Coronavirus, Zangrillo: "A fine mese addio mascherine". "Un paziente positivo non è malato", ribadisce il primario di anestesia e rianimazione del San Raffaele

Coronavirus, Zangrillo: “A fine mese addio mascherine”. “Il lockdown è stato efficace, anche se drammatico per l’economia. Il distanziamento intelligente è una buona misura. Ma se continueremo a comportarci bene, se seguiremo le norme igieniche che ben conosciamo, sono certo di una cosa: a fine mese, almeno all’aperto, faremo a meno delle mascherine“.

Coronavirus, Zangrillo: “A fine mese addio mascherine”

A sostenerlo è Alberto Zangrillo, primario di anestesia e rianimazione del San Raffaele di Milano, in un’intervista al Qn. “Il Covid 19 c’è ancora, non è mutato, ma l’interazione virus-ospite non dà più la malattia. I tamponi più recenti hanno mostrato una carica virale di gran lunga attenuata rispetto ai prelievi di uno-due mesi fa”, ripete Zangrillo, per il quale “è ora di ribadire una cosa: un paziente positivo non è malato. E il numero giornaliero dei contagi non ingrossa le fila dei malati. Punto”.

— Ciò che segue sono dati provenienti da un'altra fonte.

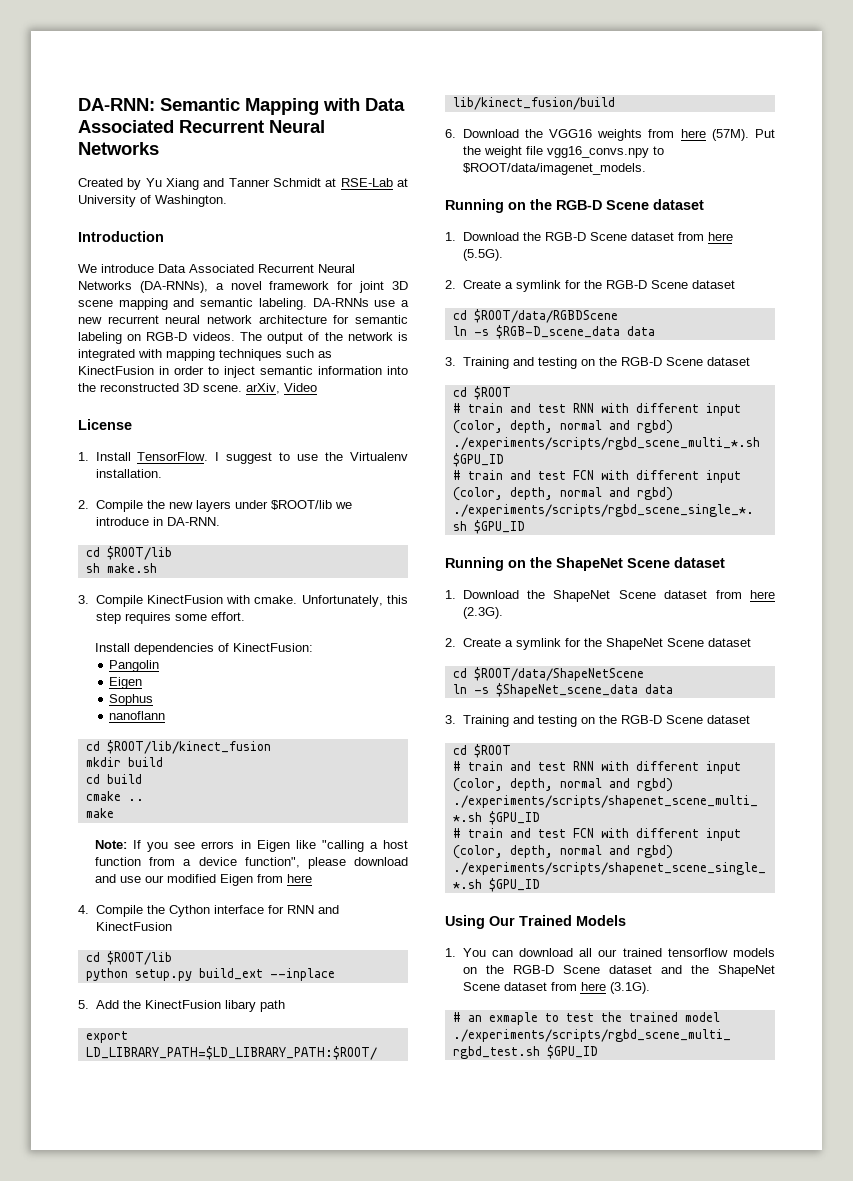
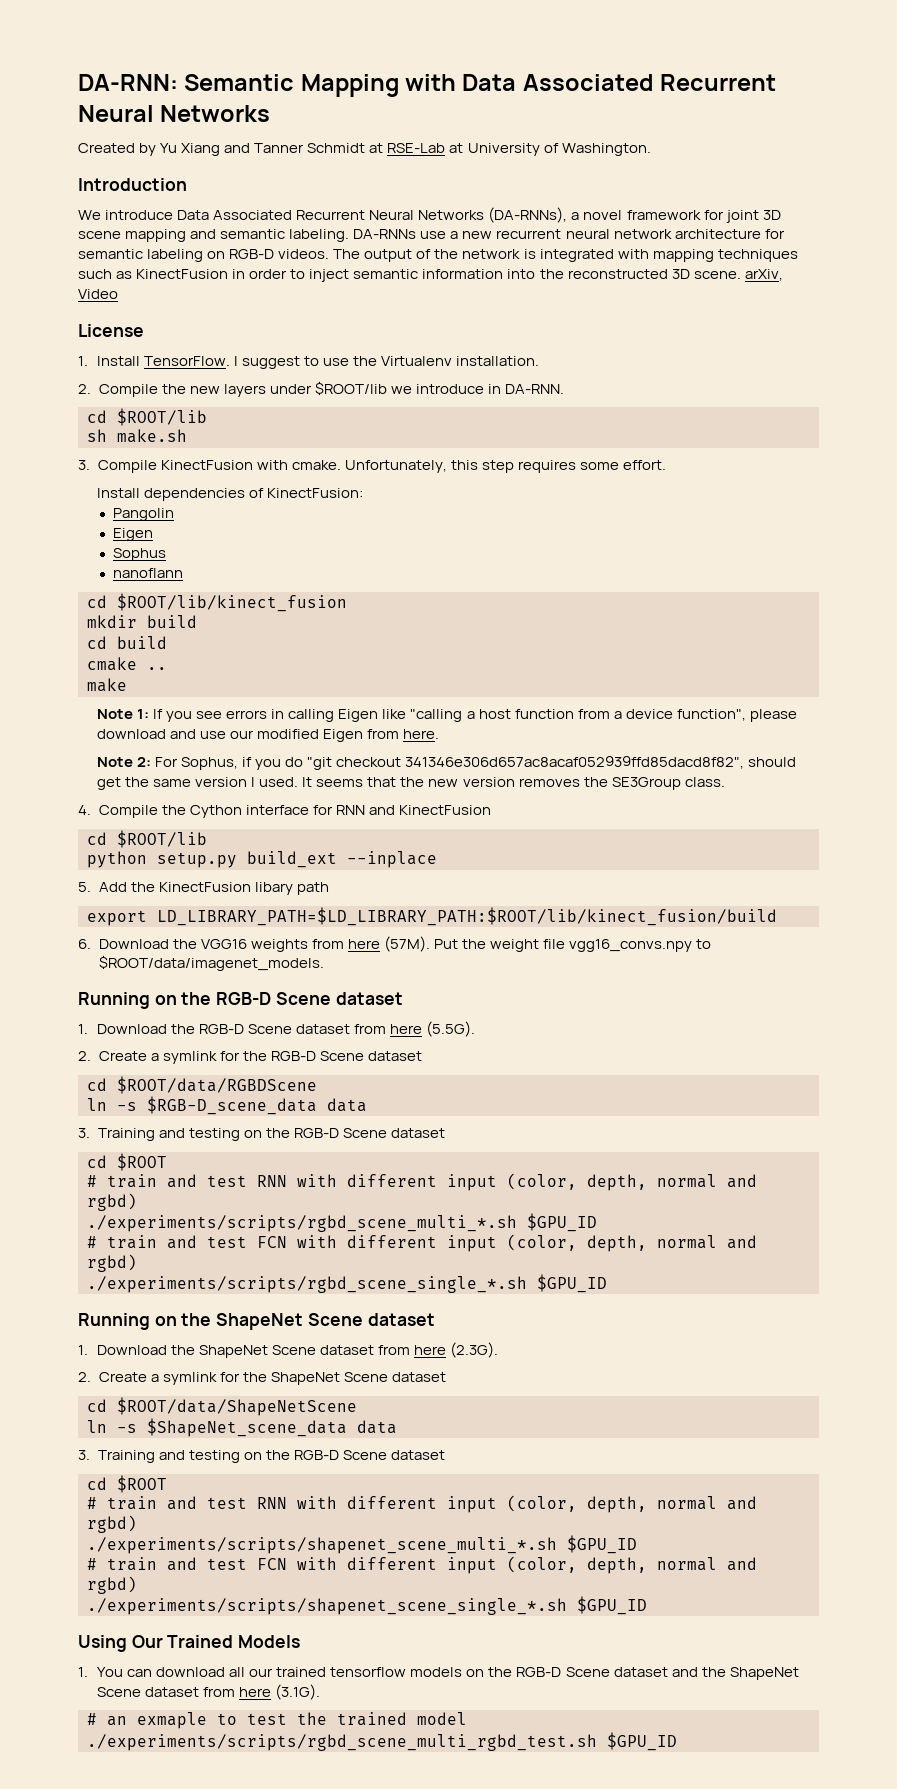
[95,840,128,849] Note: -> [96,709,150,719] Note 1:
(251, 844) none -> [288,709,335,722] calling
[287,874,313,883] here -> [403,729,440,739] [96,756,797,770] [96,777,725,790] here. // Note 2: For Sophus, if you do "git checkout 341346e306d657ac8acaf052939ffd85dacd8f82", should get the same version I used. It seems that the new version removes the SE3Group class.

E ancora. “Gli italiani sono già stati terrorizzati abbastanza. E soprattutto disinformati. Ciò malgrado hanno saputo capire: ora diciamogli le cose come stanno“, dichiara Zangrillo. “Certo è essenziale che si comportino con la diligenza del buon padre di famiglia, per usare le parole del codice civile. Le precauzioni devono restare”.